March for peace in north­east Kenya

The China Post - - INTERNATIONAL -

More than 1,000 young men and women from north­east Kenya be­gan a 800-kilo­me­ter (500-mile) peace march this week­end against ram­pant in­se­cu­rity and ter­ror­ism in the re­gion.

The “Walk of Hope” from Garissa, where gun­men killed close to 150 peo­ple in April, to Man­dera, where mil­i­tants launch regular raids and am­bushes, is de­signed to draw at­ten­tion to the fre­quent ter­ror­ist at­tacks launched by the She­bab, a So­mali-led alQaida af­fil­i­ate.

Un­der­scor­ing the area’s dan­ger, She­bab gun­men were blamed for a fresh attack on Satur­day evening just hours af­ter the peace march be­gan. There were no ca­su­al­ties re­ported in the raid on Bulla-Golol vil­lage, near Garissa.

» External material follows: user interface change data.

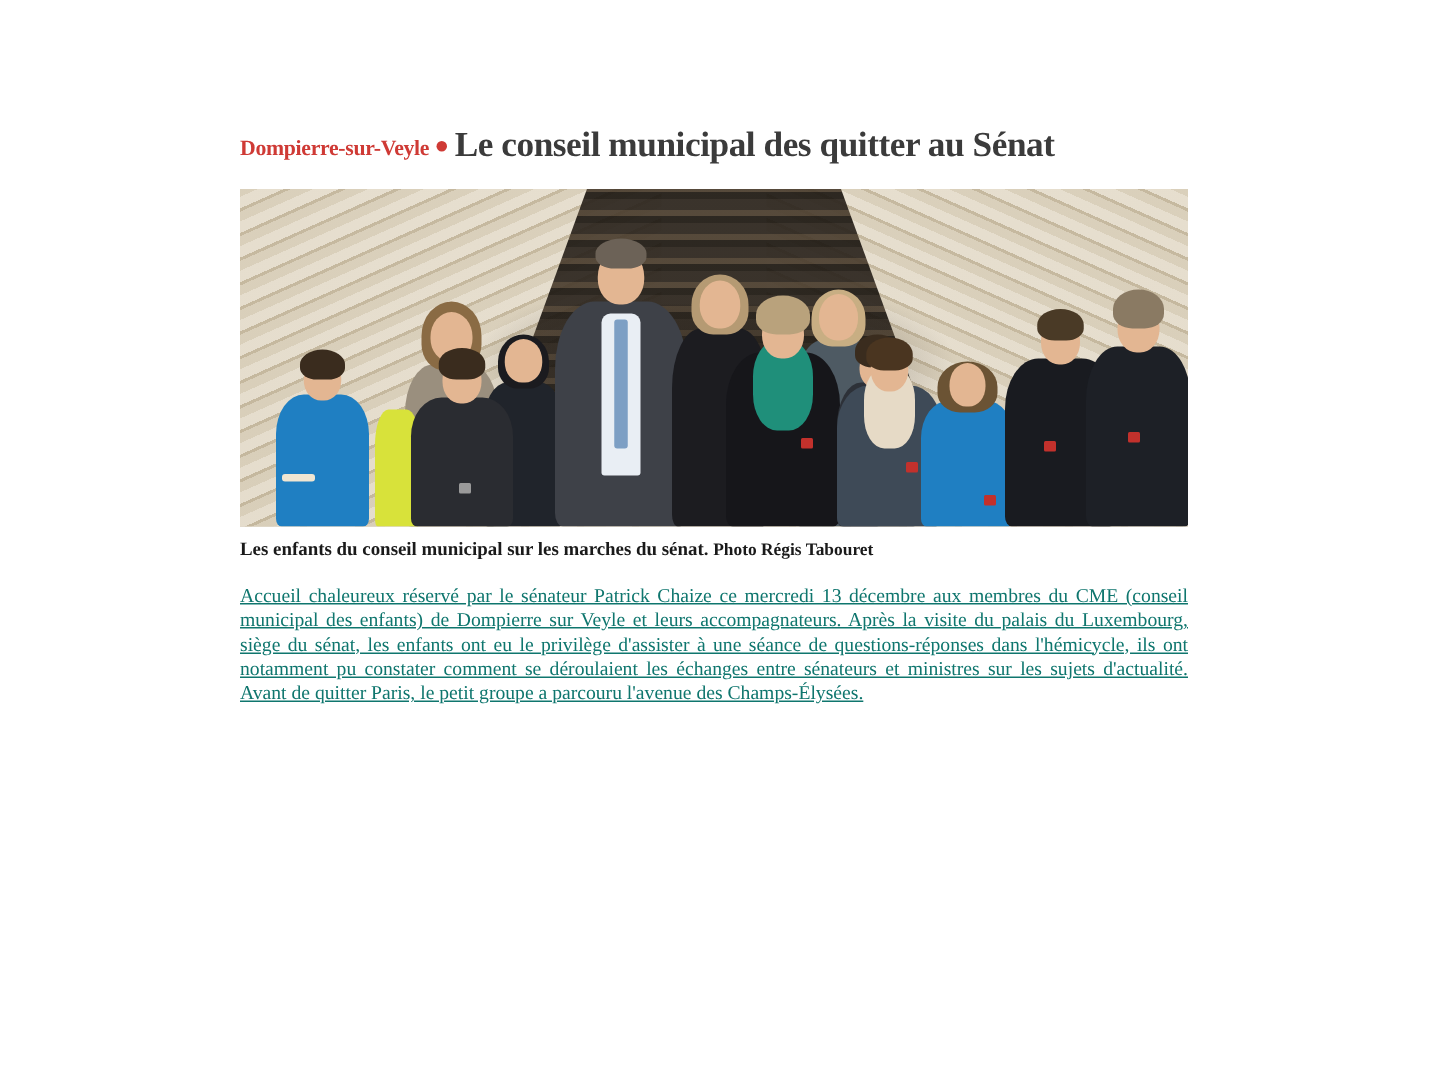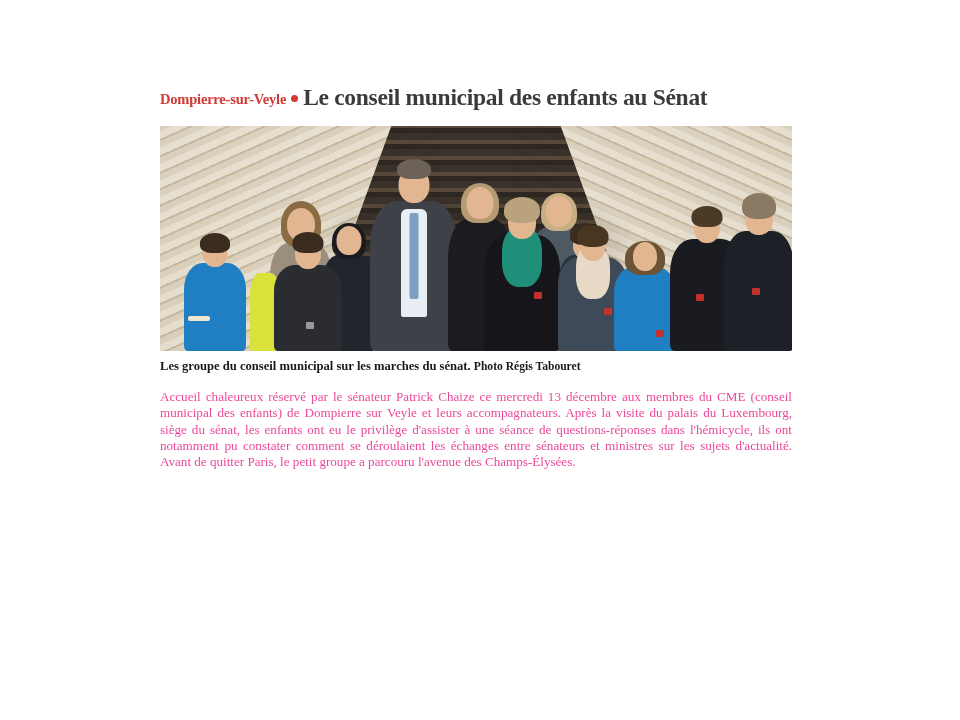"Le conseil municipal des enfants" span.headline { text: enfants -> quitter }
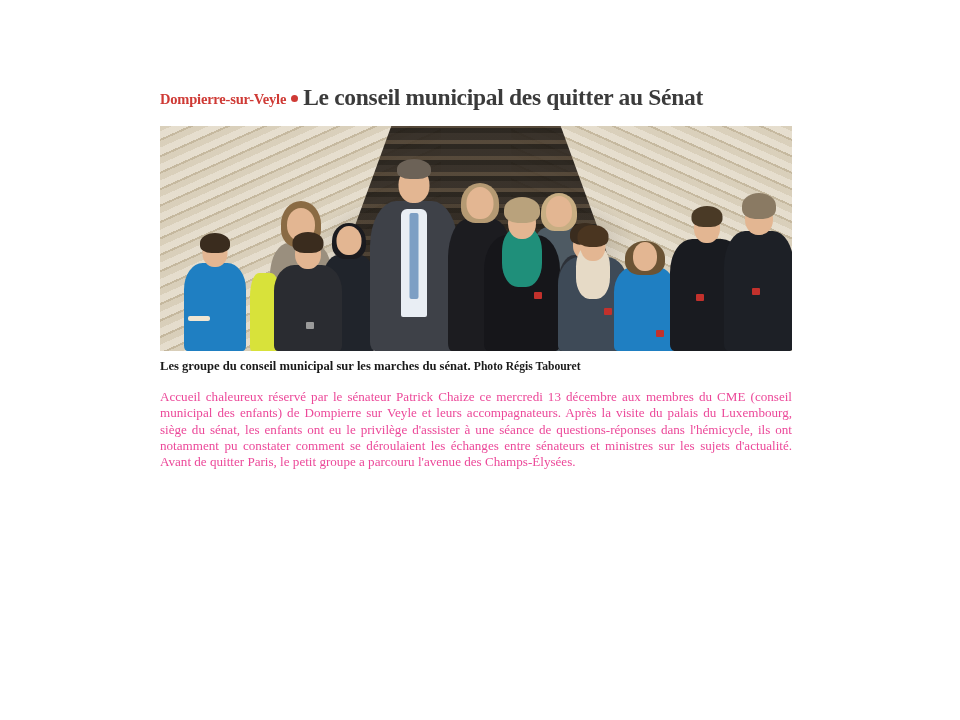"Les groupe du conseil municipal" span.caption-main { text: groupe -> enfants }
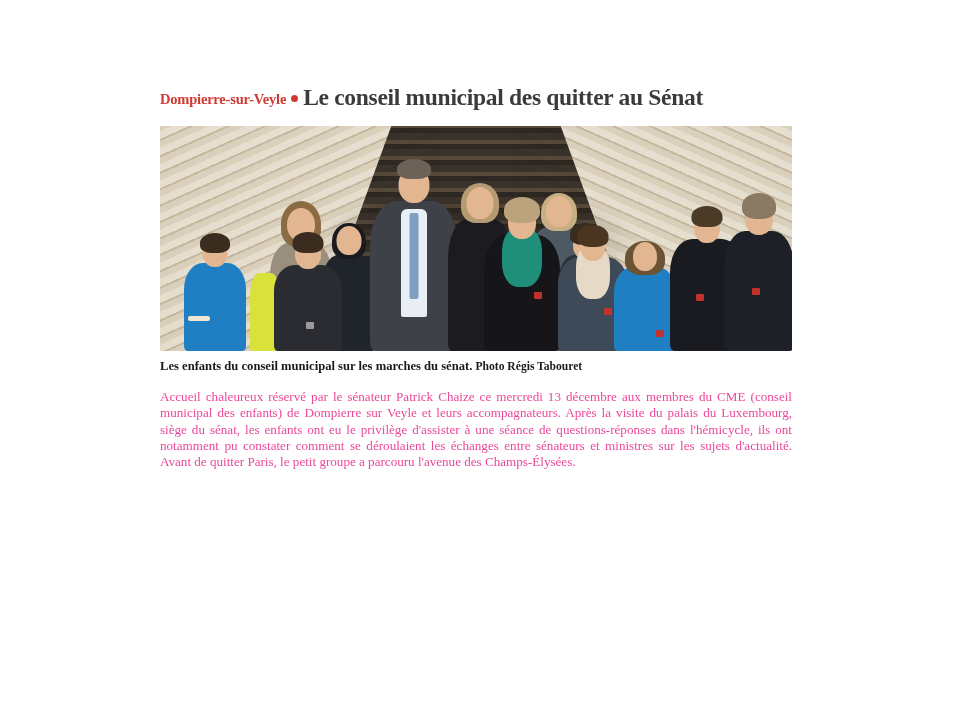"Accueil chaleureux réservé par le" .body-copy { color: #ec4899 -> #0f766e; text-decoration: none -> underline }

“Se­cu­rity is not only the work of gov­ern­ment of­fi­cials and se­cu­rity agen­cies, it is the role of ev­ery pa­tri­otic Kenyan,” said lo­cal gov­ern­ment of­fi­cial Stephen Orindi as the march, ex­pected to take about 30 days, be­gan.

It comes af­ter 142 stu­dents and six se­cu­rity of­fi­cers were killed at Garissa Uni­ver­sity on April 2, lead­ing to the col­lapse of ed­u­ca­tion, health ser­vices and the con­struc­tion in­dus­try as fear­ful non-lo­cals flee the re­gion.

In the uni­ver­sity massacre and other re­cent ter­ror­ist at­tacks lo­cal Mus­lims have been spared while Chris­tians, of­ten from other parts of the coun­try, have been tar­geted by the gun­men.

Dozens of public el­e­men­tary and high schools did not re­open for the start of the new term in May af­ter 1,000 teach­ers re­fused to work cit­ing se­cu­rity fears. Ed­u­ca­tion of­fi­cial Noor Ibrahim said a quar­ter of Garissa county’s 178 el­e­men­tary schools were closed.

The re­gion’s only med­i­cal col­lege, in Garissa town, has also shut, with its 200 stu­dents trans­fer­ring to Kenya’s safer south­ern parts.

The peace marchers plan to stop in re­mote, ne­glected vil­lages along the way to talk about the risks of clan con­flict and pro­mote peace­ful co­ex­is­tence.